Medical Marijuana's 'Catch-22': Limits On Research Hinders Patient Relief
By the time Ann Marie Owen, 61, turned to marijuana to treat her pain, she was struggling to walk and talk. She was also hallucinating. For four years, her doctor prescribed a wide range of opioids for transverse myelitis, a debilitating disease that caused pain, muscle weakness and paralysis. The drugs not only failed to ease her symptoms, they hooked her.
When her home state of New York legalized marijuana for the treatment of select medical ailments, Owens decided it was time to swap pills for pot. But her doctors refused to help. "Even though medical marijuana is legal, none of my doctors were willing to talk to me about it," she says. "They just kept telling me to take opioids."
Although 29 states have legalized marijuana to treat pain and other ailments, the growing number of Americans like Owen who use marijuana and the doctors who treat them are caught in the middle of a conflict in federal and state laws — a predicament that is only worsened by thin scientific data.
Because the federal government considers marijuana a Schedule 1 drug, research on marijuana or its active ingredients is highly restricted and even discouraged in some cases. Underscoring the federal government's position, Health and Human Services Secretary Alex Azar recently pronounced that there was "no such thing as medical marijuana."
(Score: 2) by hendrikboom on Sunday April 08 2018, @01:30PM (2 children)
Non-steroidal anti-inflammatories such as ibuprofin are more effective than opiates for a lot of pain. They should be the drug of first resort against pain.
(Score: 2) by Entropy on Sunday April 08 2018, @01:52PM (1 child)
My sample size is of course small on this, but I don't know anyone who would say Ibuprofin would work better for relief of pain for any reasonably distracting form of pain. It may be preferred for other reasons(ability to drive, less distracted, ..) but I think it's well established which one is stronger. If the pain isn't a big deal, then Ibuprofin all the way, of course.

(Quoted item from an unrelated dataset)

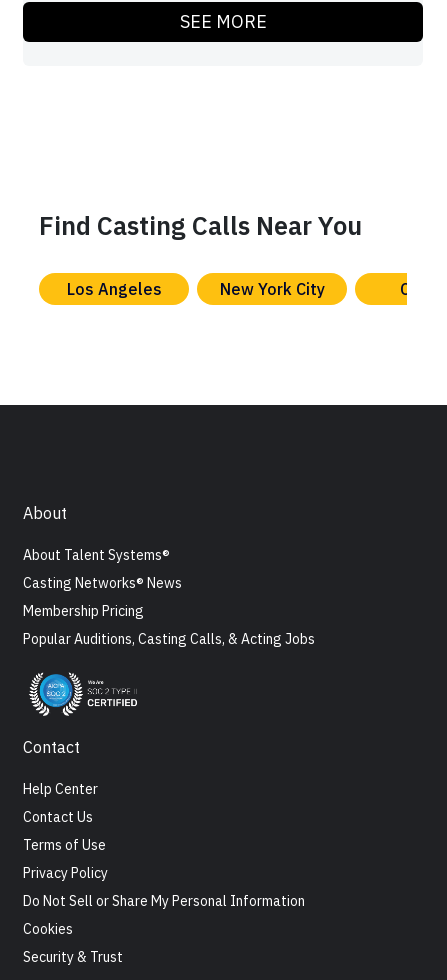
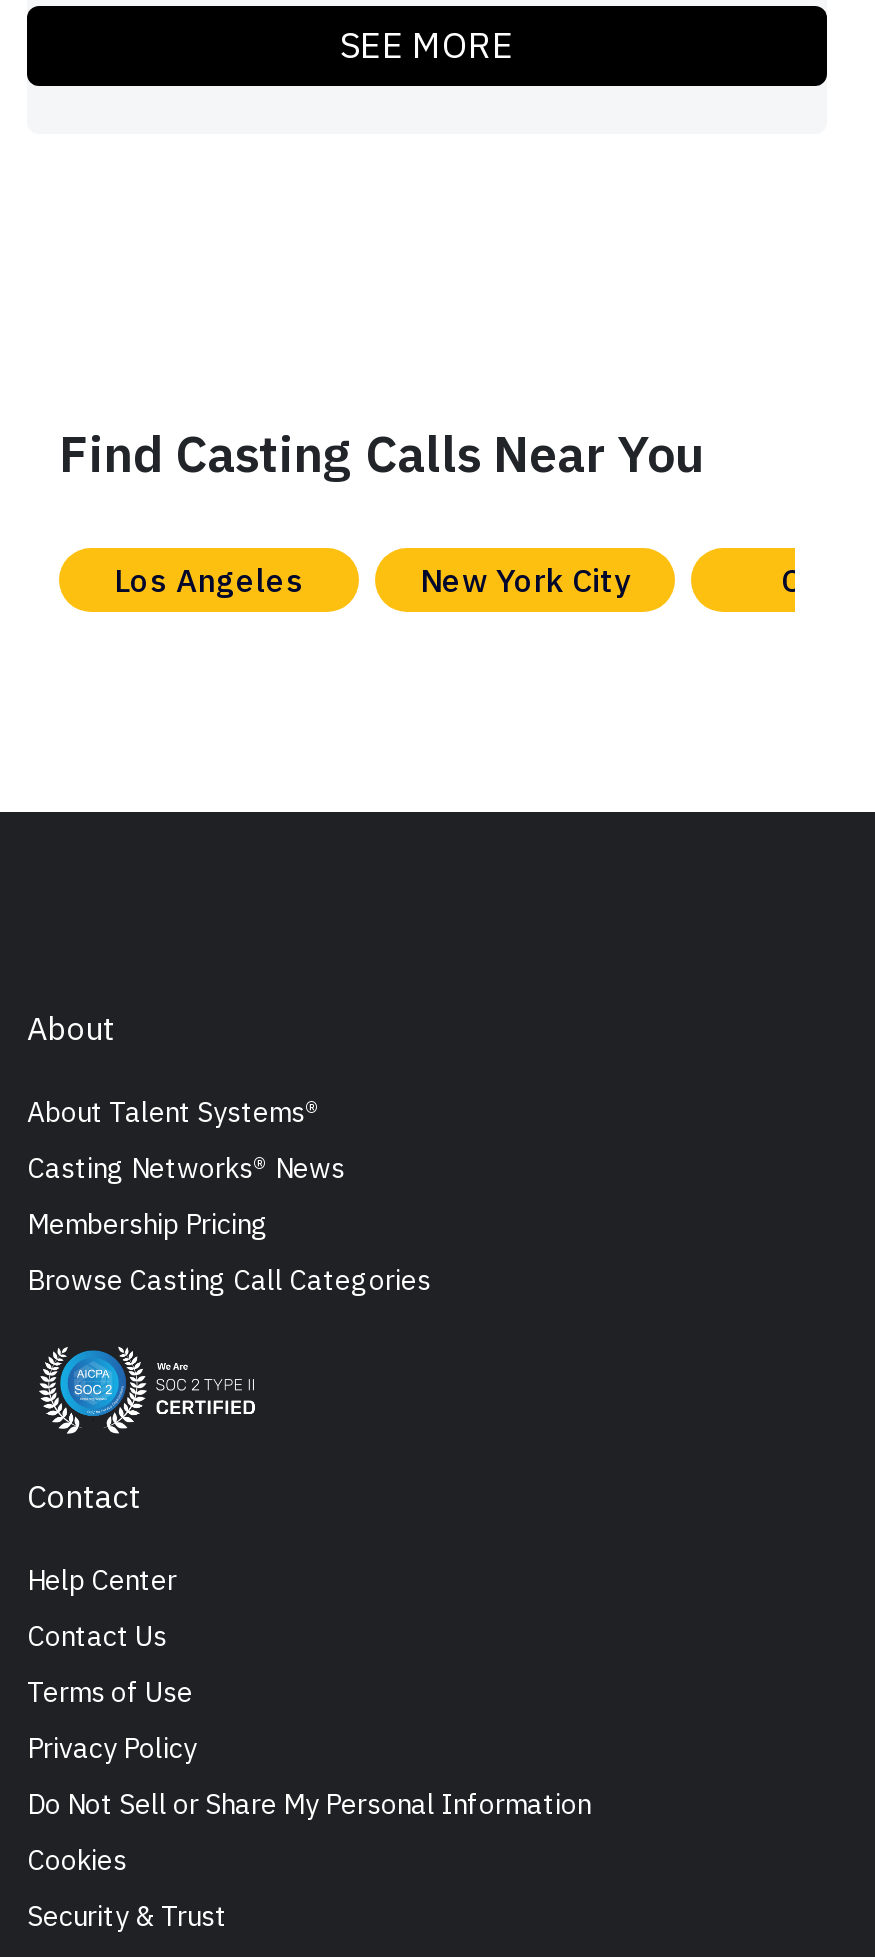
- Popular Auditions, Casting Calls, & Acting Jobs
+ Browse Casting Call Categories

This isn't even considering that Hydrocodone often comes mixed with Ibuprofin.
(Score: 2) by Immerman on Sunday April 08 2018, @03:29PM
Agreed - I was laid up for a week or so after surgery, and opiates are what made motion and sleep possible. I'm the sort that usually only needs a half-dose of Ibuprofen for normal pain, but after surgery even the huge (800mg? bigger?) prescription Ibuprofen did nothing.
For normal pain though - Ibuprofen all the way. Fewer side effects, and the anti-inflamatory effects can often help relieve the source of a lot of pain, rather than just interfering with your ability to feel it.